In order to fix reserved_keywords, second option above, PEG generator code has to be modified. However, it might be a bit strange to see, for example, eğer together with, for example, while, just because their byte lengths are the same.

If there is no performance penalty, I think the third option above is the ideal one. There are maximum 8 keywords at the moment in a group. So in worst case, this requires 8 comparison since the current implementation is doing a linear search. There are less than 64 keywords, so a binary search would do 6 comparisons in worst case. This worths a try but it also requires a change in PEG generator and also a major change in _get_keyword_or_name_type implementation.
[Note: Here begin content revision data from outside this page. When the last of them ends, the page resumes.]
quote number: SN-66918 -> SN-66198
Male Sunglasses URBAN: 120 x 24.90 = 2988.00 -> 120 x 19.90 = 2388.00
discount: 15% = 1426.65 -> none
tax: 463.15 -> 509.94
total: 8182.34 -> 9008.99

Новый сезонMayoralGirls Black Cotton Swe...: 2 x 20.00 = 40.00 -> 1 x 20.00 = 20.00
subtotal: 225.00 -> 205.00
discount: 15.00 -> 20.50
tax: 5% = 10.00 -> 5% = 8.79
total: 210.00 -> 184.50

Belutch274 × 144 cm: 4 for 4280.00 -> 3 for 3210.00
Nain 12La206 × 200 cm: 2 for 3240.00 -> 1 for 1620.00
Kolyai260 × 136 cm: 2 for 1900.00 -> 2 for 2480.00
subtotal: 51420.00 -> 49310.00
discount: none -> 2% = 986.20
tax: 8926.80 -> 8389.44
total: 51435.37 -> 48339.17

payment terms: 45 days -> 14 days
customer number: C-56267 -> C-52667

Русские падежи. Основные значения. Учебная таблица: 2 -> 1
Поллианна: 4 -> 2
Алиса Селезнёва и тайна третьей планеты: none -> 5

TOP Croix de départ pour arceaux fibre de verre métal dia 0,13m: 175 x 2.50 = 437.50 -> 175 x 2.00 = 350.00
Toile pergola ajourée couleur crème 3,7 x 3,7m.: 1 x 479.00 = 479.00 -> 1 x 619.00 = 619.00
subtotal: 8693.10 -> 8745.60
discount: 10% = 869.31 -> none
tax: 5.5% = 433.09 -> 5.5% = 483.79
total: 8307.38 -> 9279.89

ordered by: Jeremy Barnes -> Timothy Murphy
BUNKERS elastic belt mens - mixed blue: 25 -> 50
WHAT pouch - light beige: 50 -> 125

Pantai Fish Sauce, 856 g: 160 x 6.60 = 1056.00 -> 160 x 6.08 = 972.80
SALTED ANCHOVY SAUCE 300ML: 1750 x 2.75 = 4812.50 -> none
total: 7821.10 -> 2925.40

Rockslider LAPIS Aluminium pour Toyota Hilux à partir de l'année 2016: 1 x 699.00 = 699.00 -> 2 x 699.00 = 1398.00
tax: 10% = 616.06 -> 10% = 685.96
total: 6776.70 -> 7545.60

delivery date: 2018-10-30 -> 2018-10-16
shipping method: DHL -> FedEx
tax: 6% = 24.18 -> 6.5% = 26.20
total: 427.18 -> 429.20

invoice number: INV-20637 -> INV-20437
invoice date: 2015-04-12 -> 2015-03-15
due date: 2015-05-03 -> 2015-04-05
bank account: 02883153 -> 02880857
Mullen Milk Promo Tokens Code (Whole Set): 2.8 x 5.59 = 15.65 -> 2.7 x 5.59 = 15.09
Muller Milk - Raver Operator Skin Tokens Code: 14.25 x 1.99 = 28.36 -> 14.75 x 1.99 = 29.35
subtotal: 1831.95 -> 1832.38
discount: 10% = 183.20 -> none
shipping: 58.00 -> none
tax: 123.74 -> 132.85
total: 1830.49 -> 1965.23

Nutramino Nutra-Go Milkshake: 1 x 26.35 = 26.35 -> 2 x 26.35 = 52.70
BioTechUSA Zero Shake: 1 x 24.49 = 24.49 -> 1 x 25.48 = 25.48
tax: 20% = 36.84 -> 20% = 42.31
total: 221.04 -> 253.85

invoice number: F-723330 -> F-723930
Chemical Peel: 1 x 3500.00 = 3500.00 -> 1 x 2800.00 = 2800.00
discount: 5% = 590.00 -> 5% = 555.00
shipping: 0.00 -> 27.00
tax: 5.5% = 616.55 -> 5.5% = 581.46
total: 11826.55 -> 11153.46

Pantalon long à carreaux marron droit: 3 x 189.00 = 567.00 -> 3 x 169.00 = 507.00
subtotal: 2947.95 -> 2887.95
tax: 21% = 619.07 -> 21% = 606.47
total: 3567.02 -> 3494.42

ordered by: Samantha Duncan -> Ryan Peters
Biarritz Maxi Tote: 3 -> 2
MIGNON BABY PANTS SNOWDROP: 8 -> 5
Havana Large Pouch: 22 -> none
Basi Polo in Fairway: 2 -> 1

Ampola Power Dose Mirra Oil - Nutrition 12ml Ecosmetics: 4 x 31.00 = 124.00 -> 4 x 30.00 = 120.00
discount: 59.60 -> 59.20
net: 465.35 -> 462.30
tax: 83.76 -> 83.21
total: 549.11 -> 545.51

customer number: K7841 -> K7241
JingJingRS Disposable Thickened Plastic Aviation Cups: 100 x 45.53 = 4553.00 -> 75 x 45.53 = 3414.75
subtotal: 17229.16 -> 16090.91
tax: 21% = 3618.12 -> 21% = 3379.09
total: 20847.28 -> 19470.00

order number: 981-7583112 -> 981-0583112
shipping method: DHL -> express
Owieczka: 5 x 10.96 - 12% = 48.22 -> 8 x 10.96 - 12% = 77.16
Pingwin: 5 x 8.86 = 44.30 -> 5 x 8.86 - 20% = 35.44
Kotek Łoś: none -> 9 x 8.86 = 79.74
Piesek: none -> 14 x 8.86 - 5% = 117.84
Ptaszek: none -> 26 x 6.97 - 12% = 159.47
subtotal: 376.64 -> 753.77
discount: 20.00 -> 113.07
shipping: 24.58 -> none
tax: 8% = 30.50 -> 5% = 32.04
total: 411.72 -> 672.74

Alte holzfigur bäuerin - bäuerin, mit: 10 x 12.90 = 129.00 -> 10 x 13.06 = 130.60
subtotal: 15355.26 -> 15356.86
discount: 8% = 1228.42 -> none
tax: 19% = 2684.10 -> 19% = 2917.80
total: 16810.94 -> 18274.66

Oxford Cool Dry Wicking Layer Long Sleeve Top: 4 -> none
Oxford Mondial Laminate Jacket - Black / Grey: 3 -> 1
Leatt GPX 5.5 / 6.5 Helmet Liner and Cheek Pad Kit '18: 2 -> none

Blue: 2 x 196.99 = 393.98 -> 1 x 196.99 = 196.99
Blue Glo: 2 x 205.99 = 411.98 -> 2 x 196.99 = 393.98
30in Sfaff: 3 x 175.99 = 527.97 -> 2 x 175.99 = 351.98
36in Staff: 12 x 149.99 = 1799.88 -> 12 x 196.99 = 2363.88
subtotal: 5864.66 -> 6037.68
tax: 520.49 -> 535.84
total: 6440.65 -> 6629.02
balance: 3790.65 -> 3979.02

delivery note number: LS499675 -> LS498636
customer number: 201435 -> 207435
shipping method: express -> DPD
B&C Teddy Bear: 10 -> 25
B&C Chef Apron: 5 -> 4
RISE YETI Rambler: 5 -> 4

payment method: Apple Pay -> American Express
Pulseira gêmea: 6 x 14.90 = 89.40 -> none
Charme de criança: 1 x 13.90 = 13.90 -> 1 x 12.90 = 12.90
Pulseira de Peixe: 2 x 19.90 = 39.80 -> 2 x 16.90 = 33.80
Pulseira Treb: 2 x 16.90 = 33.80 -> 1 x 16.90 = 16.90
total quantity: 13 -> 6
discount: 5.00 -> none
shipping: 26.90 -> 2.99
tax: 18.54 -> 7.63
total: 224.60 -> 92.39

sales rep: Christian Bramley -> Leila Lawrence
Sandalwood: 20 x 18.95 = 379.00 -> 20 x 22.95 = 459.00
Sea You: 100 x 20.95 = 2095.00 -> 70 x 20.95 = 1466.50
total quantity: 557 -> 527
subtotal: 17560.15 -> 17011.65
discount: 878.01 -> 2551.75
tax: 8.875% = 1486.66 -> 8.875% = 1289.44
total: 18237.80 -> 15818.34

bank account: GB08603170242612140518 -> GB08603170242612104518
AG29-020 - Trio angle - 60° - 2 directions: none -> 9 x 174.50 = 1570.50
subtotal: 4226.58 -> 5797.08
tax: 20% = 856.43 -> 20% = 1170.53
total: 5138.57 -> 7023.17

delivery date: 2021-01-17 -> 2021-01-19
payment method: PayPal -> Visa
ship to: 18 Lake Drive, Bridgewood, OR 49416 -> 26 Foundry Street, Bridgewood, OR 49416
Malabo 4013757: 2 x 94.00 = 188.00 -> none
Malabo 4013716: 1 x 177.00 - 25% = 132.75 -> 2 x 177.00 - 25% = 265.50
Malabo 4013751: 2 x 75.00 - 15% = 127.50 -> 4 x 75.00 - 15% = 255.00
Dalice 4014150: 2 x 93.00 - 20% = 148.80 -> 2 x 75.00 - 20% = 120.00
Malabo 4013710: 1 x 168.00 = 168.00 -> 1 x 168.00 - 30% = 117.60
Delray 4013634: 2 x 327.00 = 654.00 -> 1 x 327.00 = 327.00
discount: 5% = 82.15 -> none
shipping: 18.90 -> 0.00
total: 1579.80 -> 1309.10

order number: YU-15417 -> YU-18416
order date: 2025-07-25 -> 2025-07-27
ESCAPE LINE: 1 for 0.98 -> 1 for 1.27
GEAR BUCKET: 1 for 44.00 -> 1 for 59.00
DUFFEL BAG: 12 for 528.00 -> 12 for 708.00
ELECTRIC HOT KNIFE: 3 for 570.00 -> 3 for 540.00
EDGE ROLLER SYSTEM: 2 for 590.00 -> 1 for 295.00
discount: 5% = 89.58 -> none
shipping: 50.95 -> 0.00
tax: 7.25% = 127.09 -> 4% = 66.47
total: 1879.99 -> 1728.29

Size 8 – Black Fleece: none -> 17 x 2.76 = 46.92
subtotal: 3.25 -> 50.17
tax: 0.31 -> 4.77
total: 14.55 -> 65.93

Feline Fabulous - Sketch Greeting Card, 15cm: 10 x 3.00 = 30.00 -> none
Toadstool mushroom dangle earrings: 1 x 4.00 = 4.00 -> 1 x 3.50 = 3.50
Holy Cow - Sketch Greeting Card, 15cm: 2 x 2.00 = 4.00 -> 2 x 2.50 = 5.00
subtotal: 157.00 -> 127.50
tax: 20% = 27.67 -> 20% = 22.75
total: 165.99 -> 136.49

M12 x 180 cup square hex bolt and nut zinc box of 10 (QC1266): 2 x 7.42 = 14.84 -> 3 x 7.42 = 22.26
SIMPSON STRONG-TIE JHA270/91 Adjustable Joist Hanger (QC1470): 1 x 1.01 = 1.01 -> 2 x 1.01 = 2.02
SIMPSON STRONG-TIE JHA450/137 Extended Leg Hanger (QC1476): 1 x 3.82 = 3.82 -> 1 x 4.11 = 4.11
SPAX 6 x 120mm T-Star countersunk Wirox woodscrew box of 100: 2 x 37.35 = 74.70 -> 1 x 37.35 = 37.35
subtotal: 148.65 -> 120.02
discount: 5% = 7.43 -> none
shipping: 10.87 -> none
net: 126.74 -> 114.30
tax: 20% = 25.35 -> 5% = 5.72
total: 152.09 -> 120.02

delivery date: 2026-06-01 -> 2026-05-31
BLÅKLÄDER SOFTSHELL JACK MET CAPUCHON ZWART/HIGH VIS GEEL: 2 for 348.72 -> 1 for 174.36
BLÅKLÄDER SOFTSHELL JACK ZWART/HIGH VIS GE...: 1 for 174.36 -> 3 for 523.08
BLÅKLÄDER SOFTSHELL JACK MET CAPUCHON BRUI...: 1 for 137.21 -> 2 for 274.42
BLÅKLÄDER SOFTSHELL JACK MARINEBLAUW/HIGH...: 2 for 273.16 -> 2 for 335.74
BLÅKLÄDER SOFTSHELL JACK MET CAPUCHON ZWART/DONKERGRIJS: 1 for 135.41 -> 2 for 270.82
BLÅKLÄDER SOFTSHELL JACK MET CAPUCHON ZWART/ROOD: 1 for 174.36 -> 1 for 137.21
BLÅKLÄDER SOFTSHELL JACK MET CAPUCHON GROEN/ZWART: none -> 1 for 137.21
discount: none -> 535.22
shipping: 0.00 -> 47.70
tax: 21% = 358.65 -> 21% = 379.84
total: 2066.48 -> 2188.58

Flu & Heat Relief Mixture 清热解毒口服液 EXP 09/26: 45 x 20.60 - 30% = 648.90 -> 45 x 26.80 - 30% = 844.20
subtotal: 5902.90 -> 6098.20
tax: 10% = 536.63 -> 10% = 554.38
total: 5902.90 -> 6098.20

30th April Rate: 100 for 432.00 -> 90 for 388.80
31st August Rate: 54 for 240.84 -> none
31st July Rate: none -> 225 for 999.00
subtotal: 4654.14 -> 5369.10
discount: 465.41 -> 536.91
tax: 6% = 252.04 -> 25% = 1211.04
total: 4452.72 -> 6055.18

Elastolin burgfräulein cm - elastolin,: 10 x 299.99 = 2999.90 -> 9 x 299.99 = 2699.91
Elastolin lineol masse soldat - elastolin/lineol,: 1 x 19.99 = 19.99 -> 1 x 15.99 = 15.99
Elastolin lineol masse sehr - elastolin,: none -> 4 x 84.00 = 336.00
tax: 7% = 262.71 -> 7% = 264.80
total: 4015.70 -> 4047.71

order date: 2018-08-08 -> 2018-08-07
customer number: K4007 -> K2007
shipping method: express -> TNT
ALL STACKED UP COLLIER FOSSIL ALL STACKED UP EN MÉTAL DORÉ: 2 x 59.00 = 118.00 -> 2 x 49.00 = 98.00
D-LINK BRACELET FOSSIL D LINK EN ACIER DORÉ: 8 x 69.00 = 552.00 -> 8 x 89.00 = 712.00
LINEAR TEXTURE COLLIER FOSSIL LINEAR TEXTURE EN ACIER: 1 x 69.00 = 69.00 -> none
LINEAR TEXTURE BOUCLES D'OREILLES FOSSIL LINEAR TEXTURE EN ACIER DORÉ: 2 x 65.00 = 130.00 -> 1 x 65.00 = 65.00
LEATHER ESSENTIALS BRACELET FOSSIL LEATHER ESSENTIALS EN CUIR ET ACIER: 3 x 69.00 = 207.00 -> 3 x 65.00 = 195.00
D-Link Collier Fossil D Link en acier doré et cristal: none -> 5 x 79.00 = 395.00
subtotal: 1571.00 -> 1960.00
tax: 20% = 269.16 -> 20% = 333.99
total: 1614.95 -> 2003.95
The simplest solution is to fix the first option above. At the moment, name_len is byte length. If I keep this as bytes_name_len but modify it to have the correct string length and use it for most of the things in that function, it should be enough. There is also a need for a strlen method that works for UTF-8 encoded strings, but it is not difficult.

So, I added this function just above _get_keyword_or_name_type:

static int
_utf8_strlen(const char *s, int len)     
{
  int r = 0;
  for (int i=0; (len >= 0) && (i < len); i++) {
    unsigned char c = (unsigned char) s[i];
    if (c == 0) return r;
    if ((c & 0x80) == 0x00) i+=0;
    else if ((c & 0xE0) == 0xC0) i+=1;
    else if ((c & 0xF0) == 0xE0) i+=2;
    else if ((c & 0xF8) == 0xF0) i+=3;
    else return 0;
    r++;
  }
  return r;
}

In addition to len argument, the function also checkes for the NULL termination (if c==0), as it will be needed later. Also, it is possible to not use len (e.g., by sending -1).

Then, I change _get_keyword_or_name_type to this:

static int
_get_keyword_or_name_type(Parser *p, const char *name, int name_len)
{
    assert(name_len > 0);
    int bytes_name_len = name_len;
    name_len = _utf8_strlen(name, name_len);
    assert(name_len > 0);
    if (name_len >= p->n_keyword_lists ||
        p->keywords[name_len] == NULL ||
        p->keywords[name_len]->type == -1) {
        return NAME;
    }
    for (KeywordToken *k = p->keywords[name_len]; k != NULL && k->type != -1; k++) {
        if (strlen(k->str) != bytes_name_len) {
            continue;
        }
        if (strncmp(k->str, name, bytes_name_len) == 0) {
            return k->type;
        }
    }
    return NAME;
}

So I keep name_len argument as bytes_name_len, and then call the function to calculate the actual string length according to UTF-8 encoding and save this as name_len. Then, name_len is used almost everywhere other than strncmp. Additionally, another check is needed because now the elements of p->keywords[name_len] may not have the same bytes length.

Test

To test the solution, I added a keyword called importğ to work like import (because it is simpler than changing if). This requires a change in Grammar/python.gram as such:

simple_stmt[stmt_ty] (memo):
    | assignment
    | &"type" type_alias
    | e=star_expressions { _PyAST_Expr(e, EXTRA) }
    | &'return' return_stmt
    | &('import' | 'from') import_stmt
    | &('importğ') import_stmt
    | &'raise' raise_stmt
    | 'pass' { _PyAST_Pass(EXTRA) }
    | &'del' del_stmt
    | &'yield' yield_stmt
    | &'assert' assert_stmt
    | 'break' { _PyAST_Break(EXTRA) }
    | 'continue' { _PyAST_Continue(EXTRA) }
    | &'global' global_stmt
    | &'nonlocal' nonlocal_stmt

import_name[stmt_ty]:
    | 'import' a=dotted_as_names { _PyAST_Import(a, EXTRA) }
    | 'importğ' a=dotted_as_names { _PyAST_Import(a, EXTRA) }

and then make regen-pegen is needed to regenerate Parser/parser.c.

Before the change, it results an error:

$ ./python -c 'import sys'

$ ./python -c 'importğ sys'
ModuleNotFoundError: No module named 'unicodedata'

After the change:

$ ./python -c 'import sys'

$ ./python -c 'importğ sys'

it gives no errors.

There is one additional problem which I am still investigating. The keyword has to start with an ASCII characters, so importğ works but ğğğ does not, and it gives an error at make regen-pegen step.